Monocyte apoptosis resistance in HIV viremic subjects associated with retention of higher intracellular zinc levels. (A) Monocytes derived from uninfected donors (•; n=10) or viremic HIV+ patients (○; n=8) were exposed to cadmium chloride (Cd²⁺; 100 μM) and FasL [100 ng/ml; uninfected (○; n=15) and HIV+ (•; n=10)] for 6 h. Cells were harvested, apoptosis was measured by staining for activated caspase-3, and samples were analyzed by flow cytometry. Totals shown were derived from CD14⁺ cells that were 7AAD-negative/caspase-3-positive and double-positive 7AAD/caspase-3 cells. *, P < 0.05; **, P < 0.01; ***, P < 0.001. (B) Intracellular zinc was measured in monocytes from HIV+-infected (checkered bar; n=10) and uninfected (open bar; n=15) donors following apoptosis induction of FasL (100 ng/ml). *, P < 0.05, in ANOVA comparisons with monocytes from the untreated group.

Figure 4.

Higher threshold of monocyte apoptosis resistance in HIV infection upon an induced decrease of intracellular zinc levels. (A) Monocytes from uninfected (n=5) or HIV+ donors (n=5) were exposed to cadmium (100 μM) for 6 h in the presence or absence of TPEN. Cells were harvested and apoptosis assessed by staining for activated caspase-3 and 7AAD uptake.
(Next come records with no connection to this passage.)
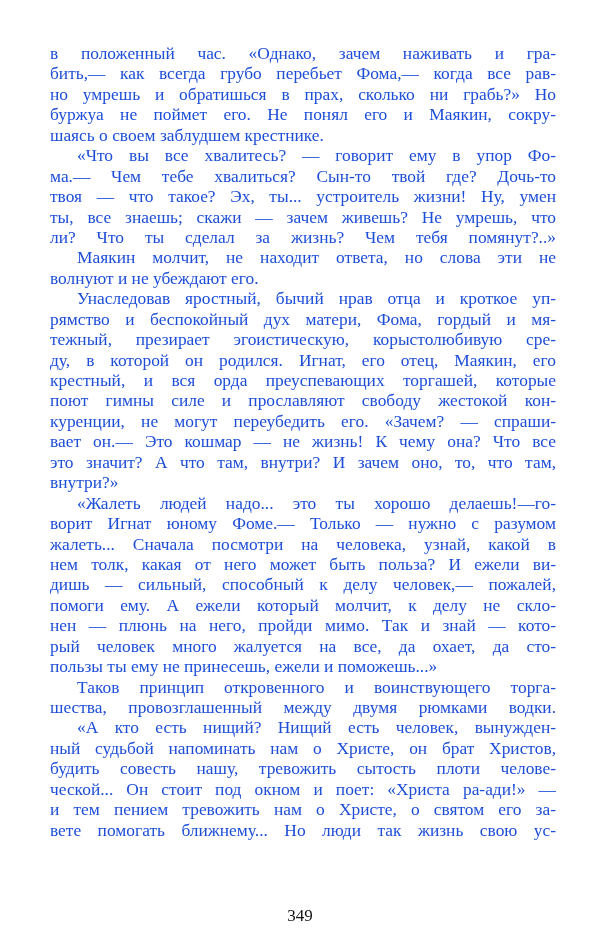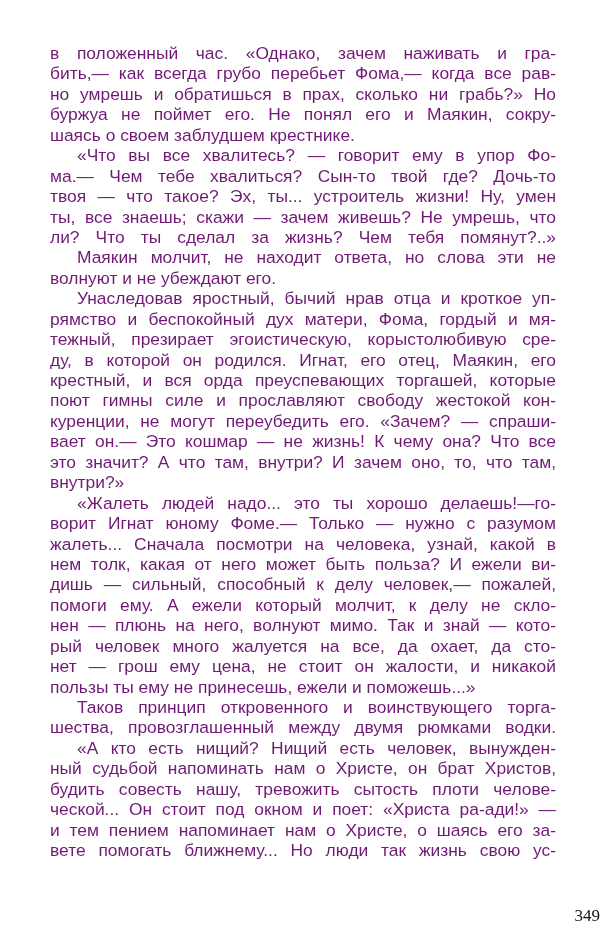--- a/index.html
+++ b/index.html
@@ -6,8 +6,8 @@
   body { width: 600px; height: 950px; position: relative; overflow: hidden; }
   .page {
     position: absolute; left: 50px; top: 43px; width: 506px;
-    font-family: Liberation Sans, sans-serif;
-    font-size: 17.4px; line-height: 20.45px; color: #701a75;
+    font-family: Liberation Serif, serif;
+    font-size: 17.4px; line-height: 20.45px; color: #1d4ed8;
   }
   .line {
     display: block; white-space: nowrap; text-align: justify;

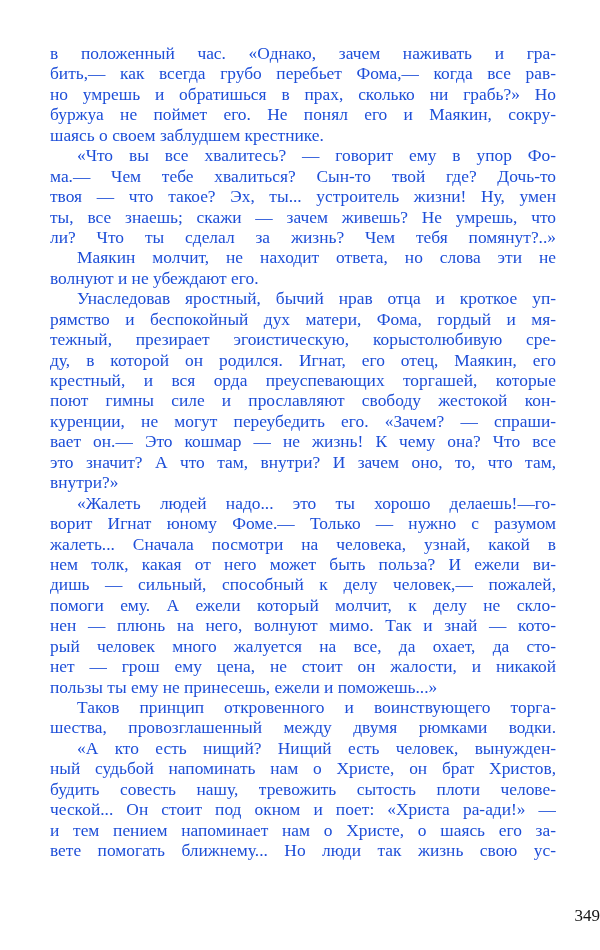--- a/index.html
+++ b/index.html
@@ -61,7 +61,7 @@
     <span class="line">нем толк, какая от него может быть польза? И ежели ви-</span>
     <span class="line">дишь — сильный, способный к делу человек,— пожалей,</span>
     <span class="line">помоги ему. А ежели который молчит, к делу не скло-</span>
-    <span class="line">нен — плюнь на него, волнуют мимо. Так и знай — кото-</span>
+    <span class="line">нен — плюнь на него, пройди мимо. Так и знай — кото-</span>
     <span class="line">рый человек много жалуется на все, да охает, да сто-</span>
     <span class="line">нет — грош ему цена, не стоит он жалости, и никакой</span>
     <span class="line last">пользы ты ему не принесешь, ежели и поможешь...»</span>

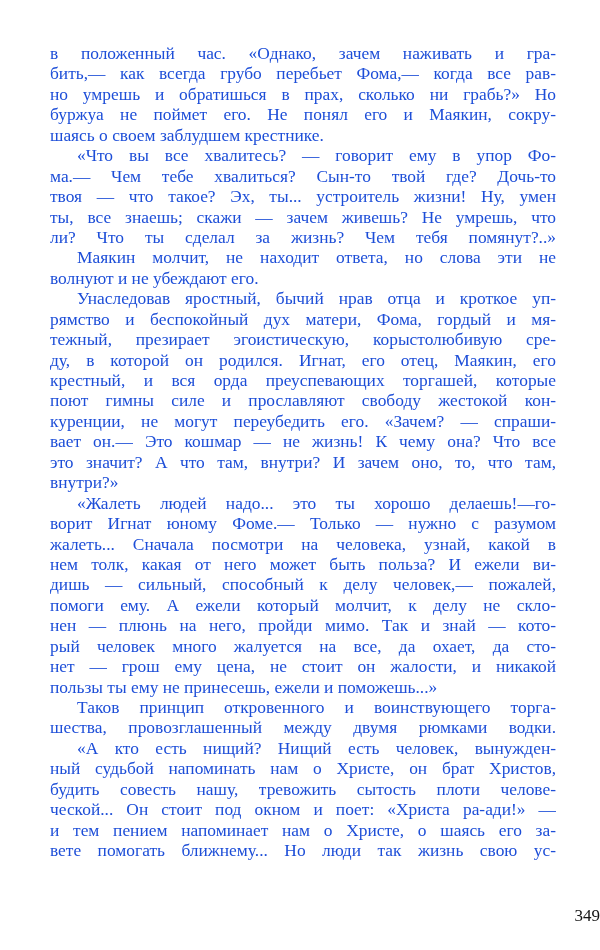--- a/index.html
+++ b/index.html
@@ -63,7 +63,6 @@
     <span class="line">помоги ему. А ежели который молчит, к делу не скло-</span>
     <span class="line">нен — плюнь на него, пройди мимо. Так и знай — кото-</span>
     <span class="line">рый человек много жалуется на все, да охает, да сто-</span>
-    <span class="line">нет — грош ему цена, не стоит он жалости, и никакой</span>
     <span class="line last">пользы ты ему не принесешь, ежели и поможешь...»</span>
   </div>
   <div>

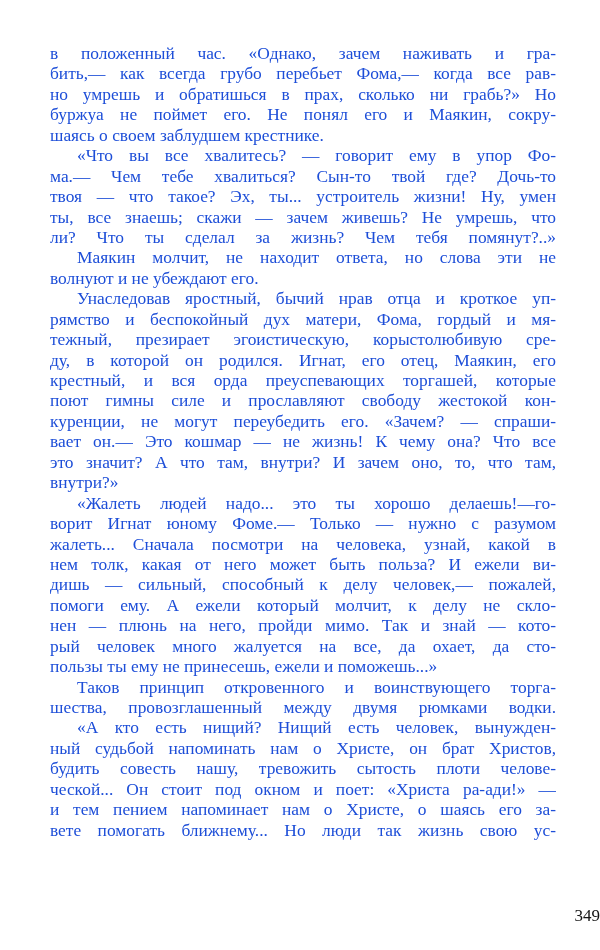--- a/index.html
+++ b/index.html
@@ -74,7 +74,7 @@
     <span class="line">ный судьбой напоминать нам о Христе, он брат Христов,</span>
     <span class="line">будить совесть нашу, тревожить сытость плоти челове-</span>
     <span class="line">ческой... Он стоит под окном и поет: «Христа ра-ади!» —</span>
-    <span class="line">и тем пением напоминает нам о Христе, о шаясь его за-</span>
+    <span class="line">и тем пением тревожить нам о Христе, о святом его за-</span>
     <span class="line">вете помогать ближнему... Но люди так жизнь свою ус-</span>
   </div>
 </div>

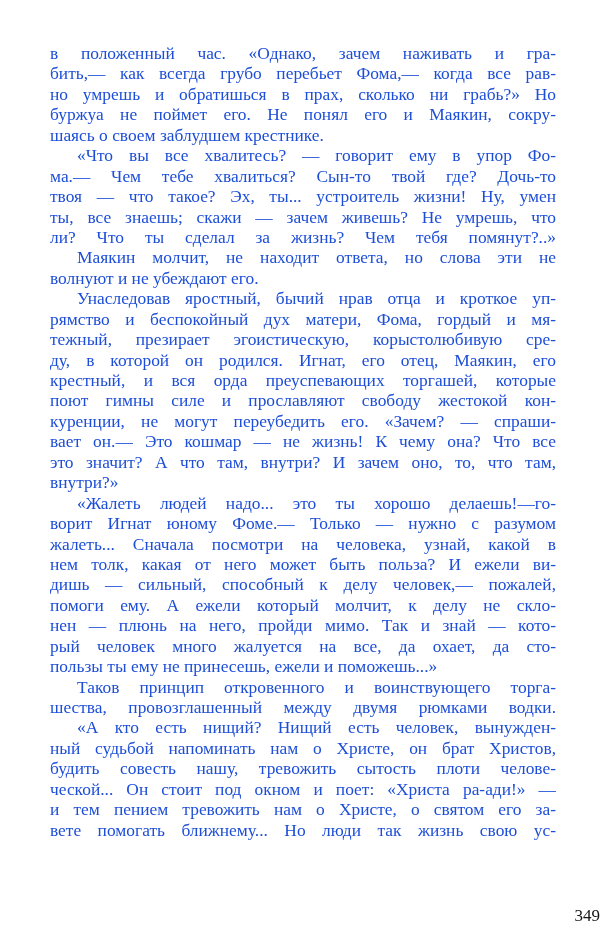--- a/index.html
+++ b/index.html
@@ -16,7 +16,7 @@
   .line.last { text-align-last: left; }
   .line.indent { padding-left: 27px; }
   .page-number {
-    position: absolute; top: 906px; left: 0; width: 600px; text-align: right;
+    position: absolute; top: 906px; left: 0; width: 600px; text-align: center;
     font-family: "Liberation Serif", serif; font-size: 17px; color: #151515;
   }
 </style>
Shown is a representative cadmium chloride-induced apoptosis in an uninfected (left) and HIV donor (right). (B) Shown is a dose response of TPEN concentration and the induction of caspase-3 activation or intracellular zinc level in circulating monocytes from uninfected (n=5) or HIV+ subjects (n=5). Monocytes from HIV+ individuals appear to be less sensitive to TPEN treatment.